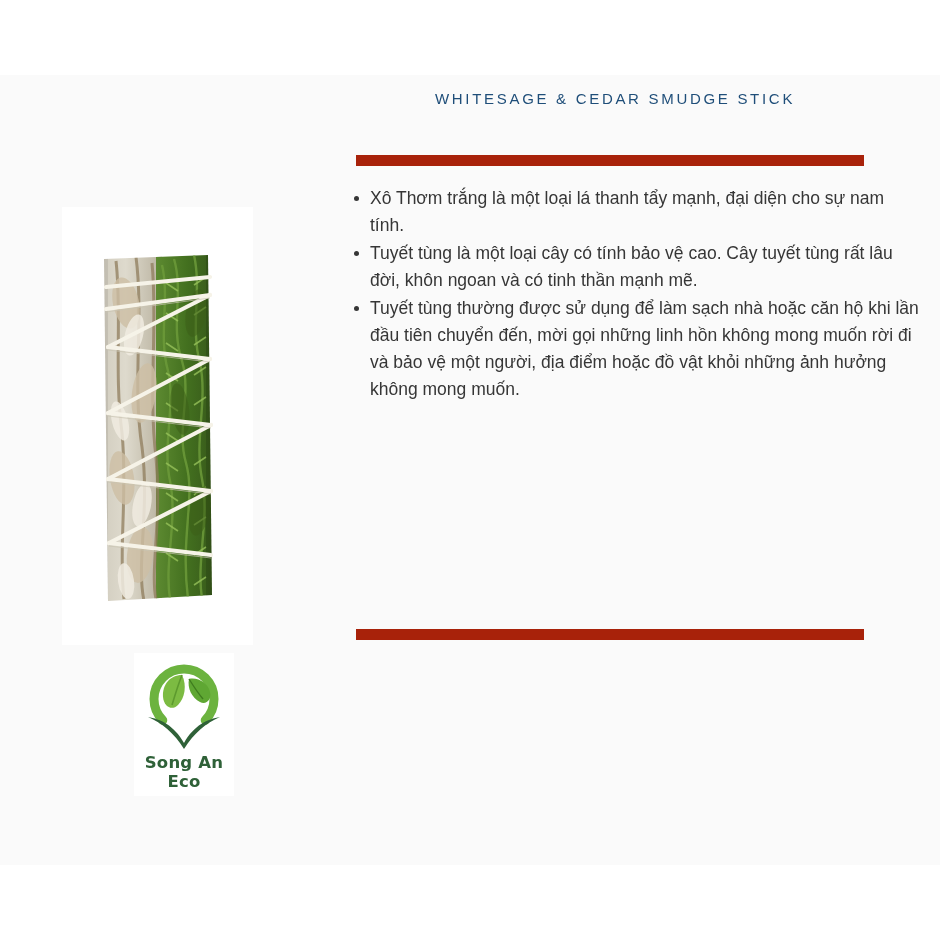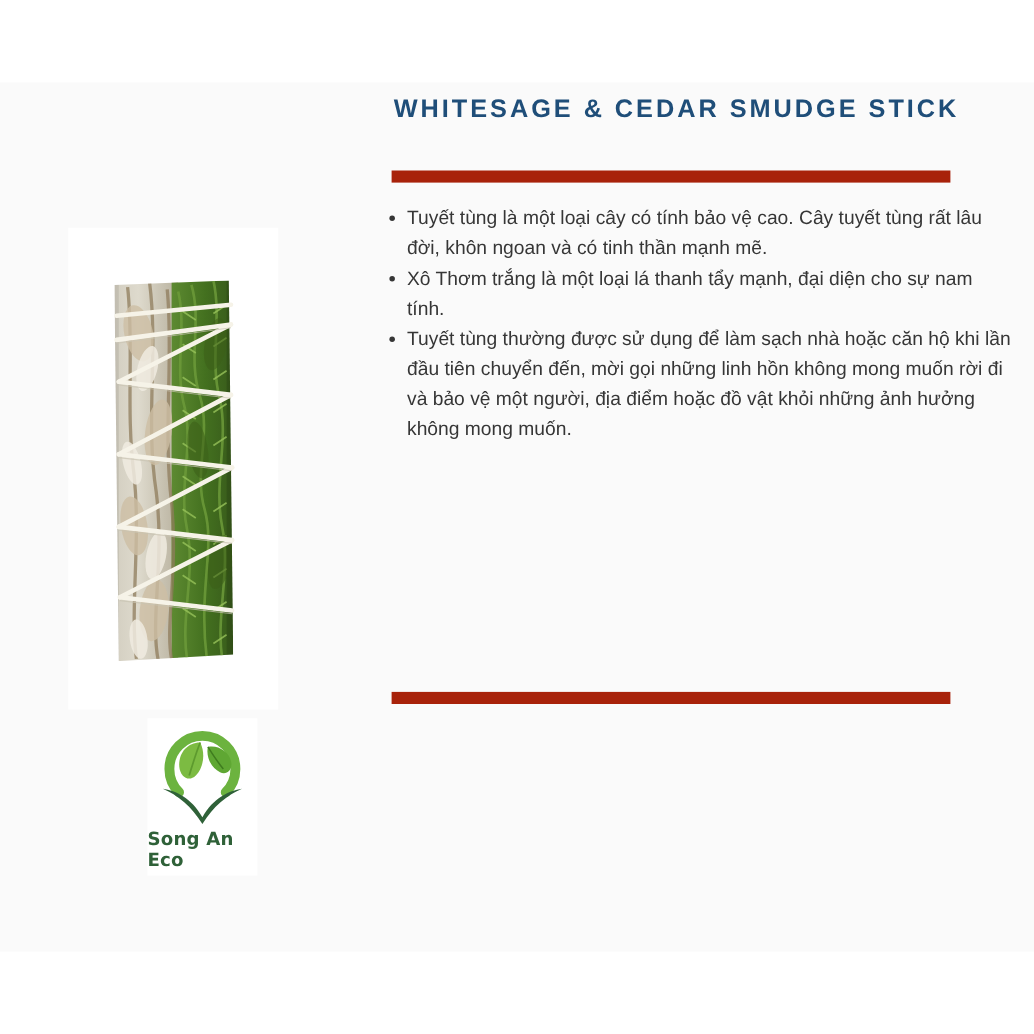--- a/index.html
+++ b/index.html
@@ -111,8 +111,8 @@
   }
   .headline-line {
     font-family: "Liberation Sans", sans-serif;
-    font-size: 23px;
-    font-weight: 700;
+    font-size: 15px;
+    font-weight: 400;
     letter-spacing: 2.7px;
     line-height: 25px;
     white-space: nowrap;

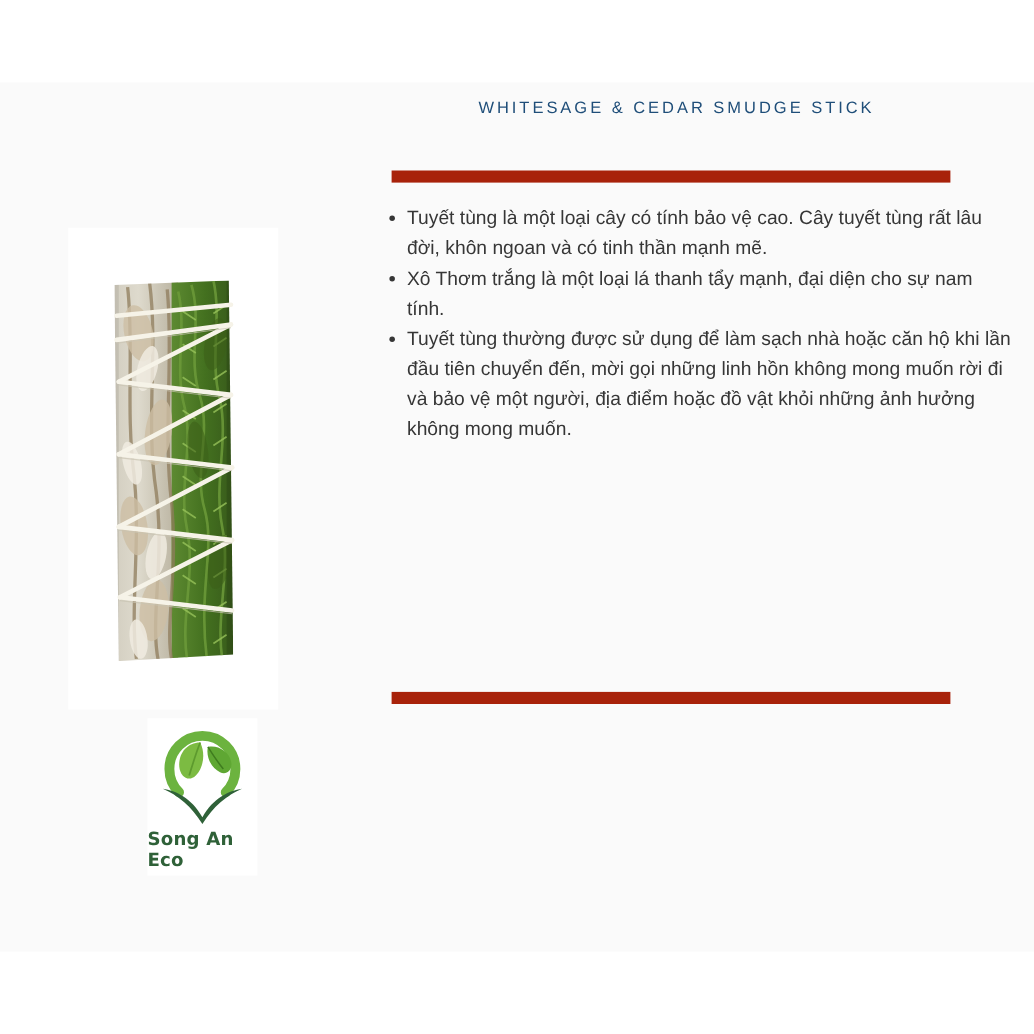--- a/index.html
+++ b/index.html
@@ -278,8 +278,8 @@
     <div class="rule-bar" id="rule-bar-top"></div>
 
     <ul id="feature-list">
+      <li>Xô Thơm trắng là một loại lá thanh tẩy mạnh, đại diện cho sự nam tính.</li>
       <li>Tuyết tùng là một loại cây có tính bảo vệ cao. Cây tuyết tùng rất lâu đời, khôn ngoan và có tinh thần mạnh mẽ.</li>
-      <li>Xô Thơm trắng là một loại lá thanh tẩy mạnh, đại diện cho sự nam tính.</li>
       <li>Tuyết tùng thường được sử dụng để làm sạch nhà hoặc căn hộ khi lần đầu tiên chuyển đến, mời gọi những linh hồn không mong muốn rời đi và bảo vệ một người, địa điểm hoặc đồ vật khỏi những ảnh hưởng không mong muốn.</li>
     </ul>
 

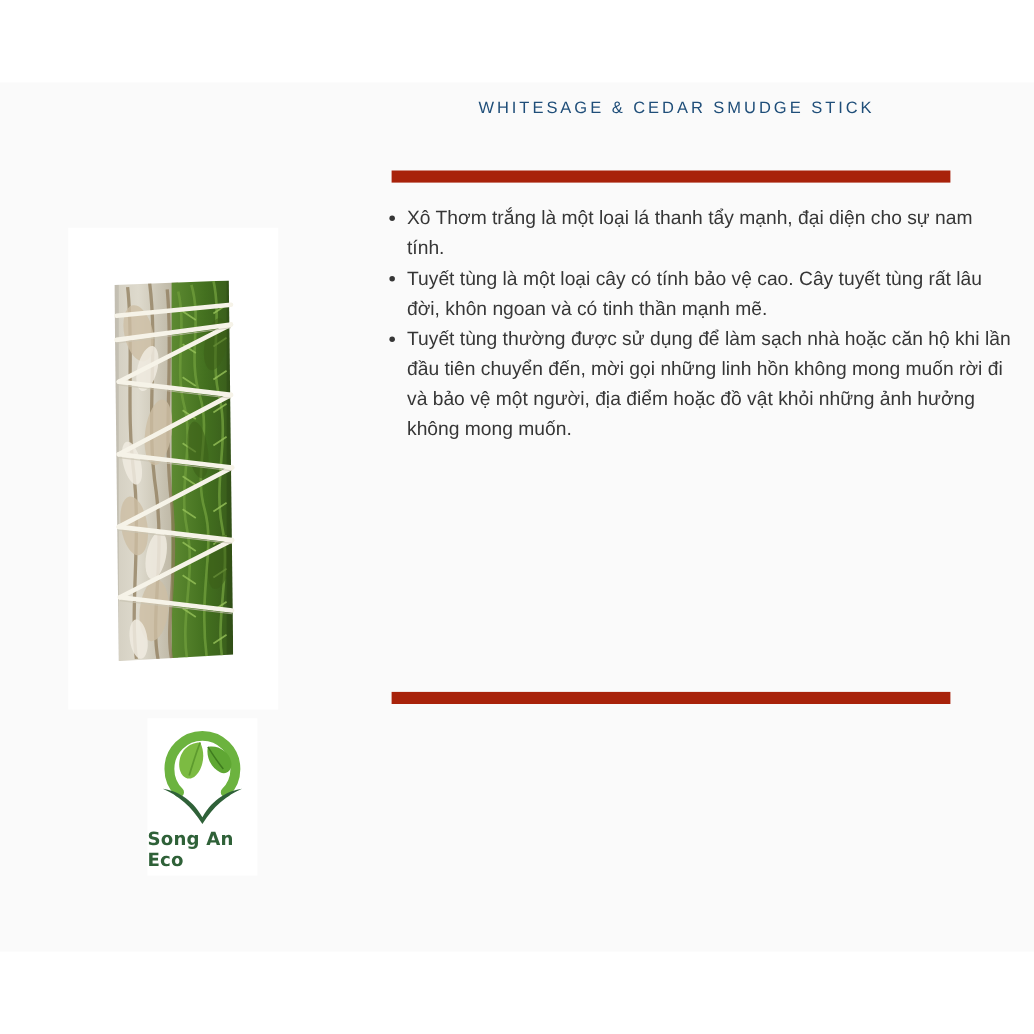--- a/index.html
+++ b/index.html
@@ -69,7 +69,7 @@
     width: 100px;
     height: 143px;
     background: #ffffff;
-    text-align: left;
+    text-align: center;
   }
   #logo-mark {
     position: absolute;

--

■ **TASK DETAILS**: Pictures aside, restate the entries word for word.

■ **SOLUTION FOR THIS EXERCISE**:
--- a/index.html
+++ b/index.html
@@ -111,8 +111,8 @@
   }
   .headline-line {
     font-family: "Liberation Sans", sans-serif;
-    font-size: 23px;
-    font-weight: 700;
+    font-size: 15px;
+    font-weight: 400;
     letter-spacing: 2.7px;
     line-height: 25px;
     white-space: nowrap;

--- a/index.html
+++ b/index.html
@@ -278,8 +278,8 @@
     <div class="rule-bar" id="rule-bar-top"></div>
 
     <ul id="feature-list">
+      <li>Xô Thơm trắng là một loại lá thanh tẩy mạnh, đại diện cho sự nam tính.</li>
       <li>Tuyết tùng là một loại cây có tính bảo vệ cao. Cây tuyết tùng rất lâu đời, khôn ngoan và có tinh thần mạnh mẽ.</li>
-      <li>Xô Thơm trắng là một loại lá thanh tẩy mạnh, đại diện cho sự nam tính.</li>
       <li>Tuyết tùng thường được sử dụng để làm sạch nhà hoặc căn hộ khi lần đầu tiên chuyển đến, mời gọi những linh hồn không mong muốn rời đi và bảo vệ một người, địa điểm hoặc đồ vật khỏi những ảnh hưởng không mong muốn.</li>
     </ul>
 

--- a/index.html
+++ b/index.html
@@ -69,7 +69,7 @@
     width: 100px;
     height: 143px;
     background: #ffffff;
-    text-align: left;
+    text-align: center;
   }
   #logo-mark {
     position: absolute;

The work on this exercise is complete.